Des chocs de prix significatifs ont été détectés en 2022 sur les exportations vers l'Arabie saoudite (+112,2 %) et l'Ukraine (+32,6 %), ainsi qu'en 2018 sur les exportations vers Cuba (+46,3 %), reflétant des perturbations conjoncturelles ou structurelles ponctuelles.
Sources : Concentration HHI · Volatilité · Chocs d'approvisionnement
Conclusion
Le marché européen des remorques neuves (CN 87163930) a connu sur la période 2015–2025 une triple transformation. Premièrement, l'ouverture commerciale s'est accélérée, avec une intensité commerciale presque doublée et des importations dont la croissance dépasse nettement celle des exportations, sans pour autant remettre en cause le statut d'exportateur net de l'UE. Deuxièmement, les chocs géopolitiques — en particulier les sanctions contre la Russie et la guerre en Ukraine — ont profondément reconfiguré la carte des partenaires, effaçant la Russie des débouchés à l'export et faisant émerger la Biélorussie et l'Ukraine comme marchés de substitution ou de circonstance.

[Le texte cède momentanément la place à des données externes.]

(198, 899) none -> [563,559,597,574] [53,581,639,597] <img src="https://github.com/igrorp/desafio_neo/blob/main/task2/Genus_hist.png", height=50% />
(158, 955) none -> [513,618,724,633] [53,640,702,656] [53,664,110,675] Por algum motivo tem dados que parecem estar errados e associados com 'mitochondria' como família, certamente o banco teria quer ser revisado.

Troisièmement, la Turquie s'est imposée comme le fournisseur quasi dominant à l'importation (88 % de la valeur en 2025), créant une concentration qui constitue une vulnérabilité potentielle pour l'approvisionnement européen.

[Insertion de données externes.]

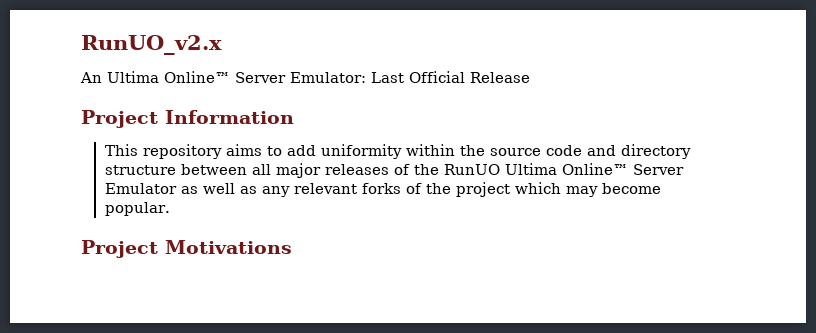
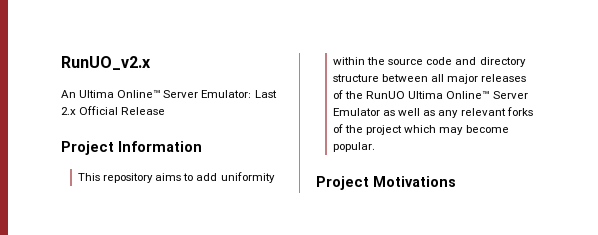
(404, 77) none -> [61,107,76,115] 2.x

Parallèlement, le paysage productif et exportateur intra-UE s'est diversifié : l'Allemagne, bien que restant leader, a vu son poids relatif diminuer au profit de l'Espagne, du Luxembourg, de la Pologne et de la France. La hausse du prix moyen à l'exportation suggère une montée en gamme des produits européens, tandis que les importations à prix plus bas confirment une segmentation entre segments premium et économiques. À l'horizon, la forte dépendance aux importations turques et la volatilité des flux vers les marchés post-soviétiques constituent les principaux risques à surveiller pour la résilience de ce secteur industriel européen.